| EXHIBITION HALL | VAULT | FOYER |
"NO MORE BAD GIRLS?"
Arahmaiani | Patty Chang | Nezaket Ekici | Judith Fegerl | Regina Galindo | Chitra Ganesh |
Mathilde ter Heijne | Maryam Jafri | Agnes Janich | Nadia Khawaja | Elena Kovylina | Nomusa Makhubu | Elodie Pong | Larissa Sansour | Ene-Liis Semper | Andrea Sunder-Plassmann | Newsha Tavakolian
20.08. - 03.10.10
Curated by Claudia Marion Stemberger and Kathrin Becker
"I Love You" (2009)
Installation/Textile, ca. 400x800x300 cm
In her huge bag-type sculpture, I Love You, Arahmaiani visualizes the stereotypes and negative encodings with which Arabic characters have come to be fraught, especially in a post-9/11 world. The artist challenges the perception and interpretation of the "Jawi" letters (the Malay form of Arabic script) sown from fabric which seems to oscillate iridescently between a transcultural urge for contact and its repudiation. In another twist of meaning, the look and feel of the fabric questions the semantics of surfaces of the (female) body.
PATTY CHANG (USA)
"Melons (At a Loss)" (1998), video 3:44 min.
Courtesy Galerie Arratia Beer, Berlin
In her video performance, Melons (At a Loss), Patty Chang addresses her aunt's lethal breast cancer, while at the same time hinting at – besides inferring Yoko Ono's Cut Piece (1964) – the connections between the female body, nature, and fertility, which have never been perfectly tamed [nor acquiesced]. In this piece, the artist slices through one of two cantaloupes dangling from her x-large bra and, then, spoons pulp into her mouth.
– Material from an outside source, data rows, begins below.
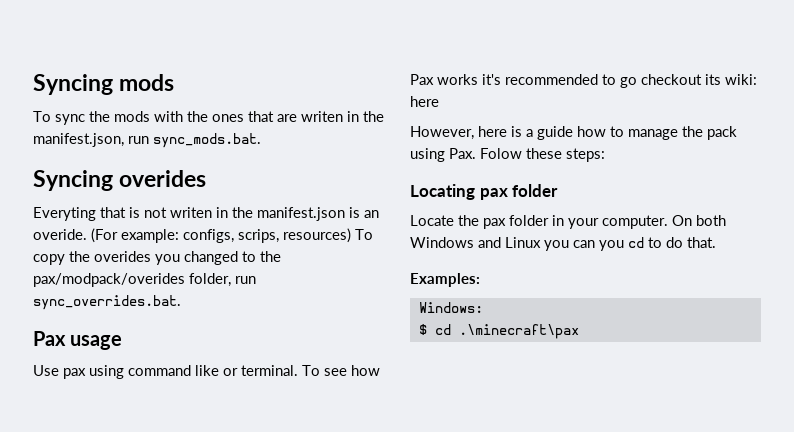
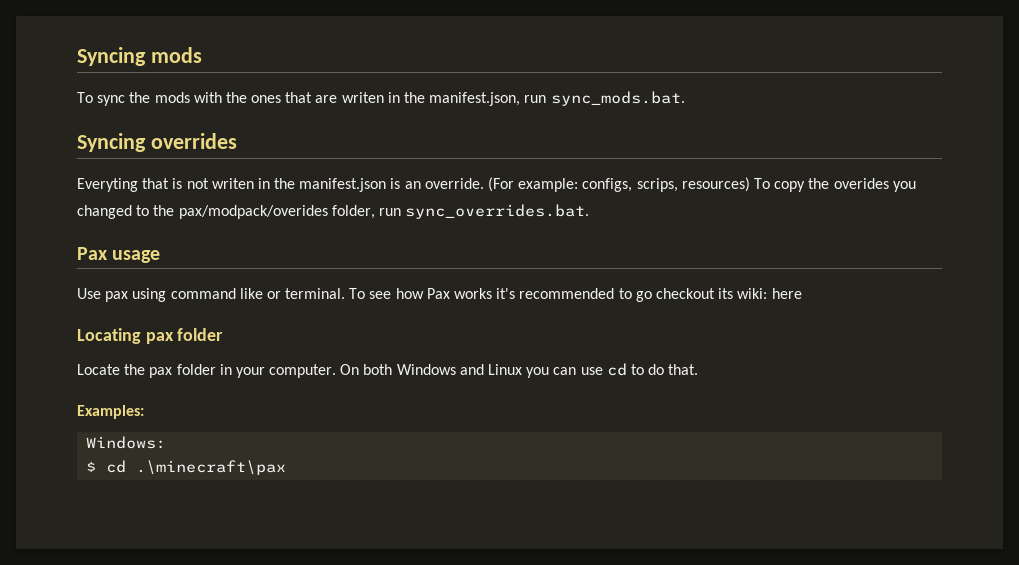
- Syncing overides
+ Syncing overrides
- Everyting that is not writen in the manifest.json is an overide.
+ Everyting that is not writen in the manifest.json is an override.
- However, here is a guide how to manage the pack using Pax. Folow these steps:
- On both Windows and Linux you can you cd to do that.
+ On both Windows and Linux you can use cd to do that.

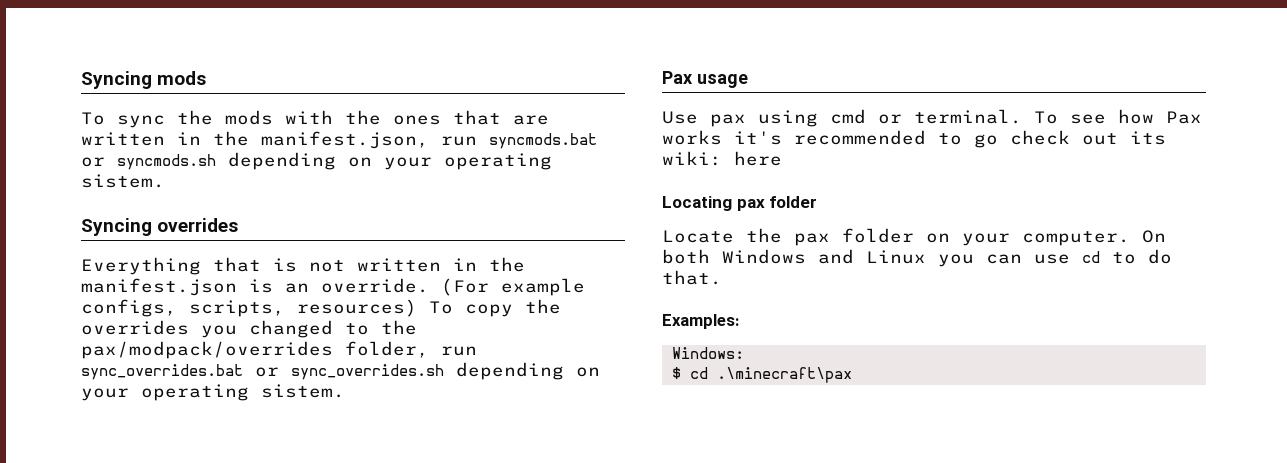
- To sync the mods with the ones that are writen in the manifest.json, run sync_mods.bat.
+ To sync the mods with the ones that are written in the manifest.json, run syncmods.bat or syncmods.sh depending on your operating sistem.
- Everyting that is not writen in the manifest.json is an override.
+ Everything that is not written in the manifest.json is an override.
- (For example: configs, scrips, resources) To copy the overides you changed to the pax/modpack/overides folder, run sync_overrides.bat.
+ (For example configs, scripts, resources) To copy the overrides you changed to the pax/modpack/overrides folder, run sync_overrides.bat or sync_overrides.sh depending on your operating sistem.
- Use pax using command like or terminal.
+ Use pax using cmd or terminal.
- To see how Pax works it's recommended to go checkout its wiki: here
+ To see how Pax works it's recommended to go check out its wiki: here
- Locate the pax folder in your computer.
+ Locate the pax folder on your computer.

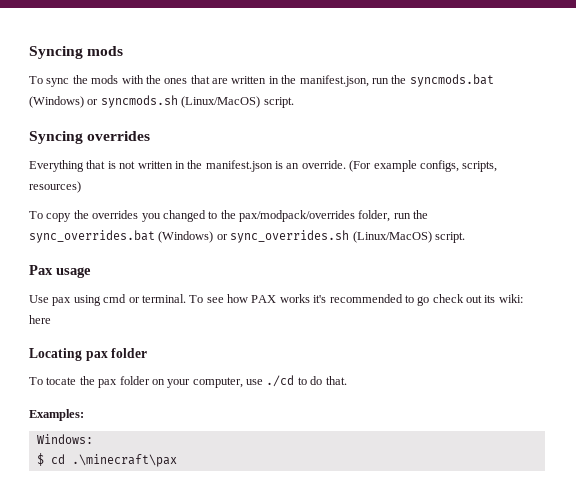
- To sync the mods with the ones that are written in the manifest.json, run syncmods.bat or syncmods.sh depending on your operating sistem.
+ To sync the mods with the ones that are written in the manifest.json, run the syncmods.bat (Windows) or syncmods.sh (Linux/MacOS) script.
- (For example configs, scripts, resources) To copy the overrides you changed to the pax/modpack/overrides folder, run sync_overrides.bat or sync_overrides.sh depending on your operating sistem.
+ (For example configs, scripts, resources)
+ To copy the overrides you changed to the pax/modpack/overrides folder, run the sync_overrides.bat (Windows) or sync_overrides.sh (Linux/MacOS) script.
- To see how Pax works it's recommended to go check out its wiki: here
+ To see how PAX works it's recommended to go check out its wiki: here
- Locate the pax folder on your computer. On both Windows and Linux you can use cd to do that.
+ To tocate the pax folder on your computer, use ./cd to do that.

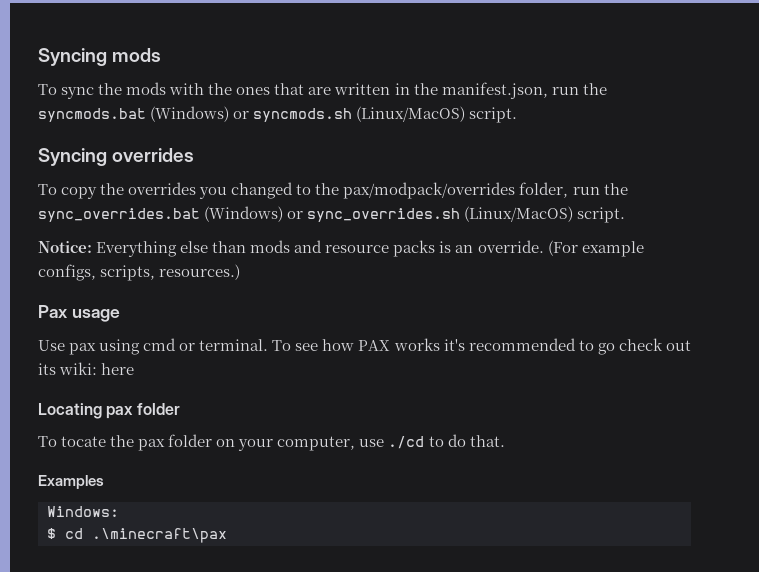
- Everything that is not written in the manifest.json is an override. (For example configs, scripts, resources)
+ Notice: Everything else than mods and resource packs is an override. (For example configs, scripts, resources.)
- Examples:
+ Examples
The artist is perfectly conscious of the fact that her Asian physiognomy is present in the video.
NEZAKET EKICI (Turkey/Germany)
"Veiling and Reveiling" (2009)
Videoperformance, DVD PAL 24:17 min.
In her video performance, Veiling and Reveiling, Nezaket Ekici caricatures clichés of projections onto other cultural spheres as her ambiguous, reversed-gaze reveals how identity and representation are interwoven mutually. On the one hand, the chador that the artist wears represents, in the West, a symbol of the suppression of women; while, on the other, Ekici's masquerading questions how, in the Islamic societies, stereotypical clichés of Western women are also imagined – as always being sexy, dressed in lingerie, and wearing glaring make up.
JUDITH FEGERL (Austria)
"Galatean Heritage" (2007)
Installation (Objekt-Installation), ca. 200 x 400 cm
In her machine sculpture, Galatean Heritage, Judith Fegerl triggers questions of authorship and reproduction. Fegerl's hybrid aesthetics make clear how female artists today develop their own forms of representation, beyond passively-connoted modes of production. Within the context of the (maleproduced) pictures of time-transcending artist heroes, the artist herself refuses to endorse such male longings for self-reproduction, which has a long history of connotation within the art circuit as such "bachelor machine(s)" by Marcel Duchamp and Harald Szeemann.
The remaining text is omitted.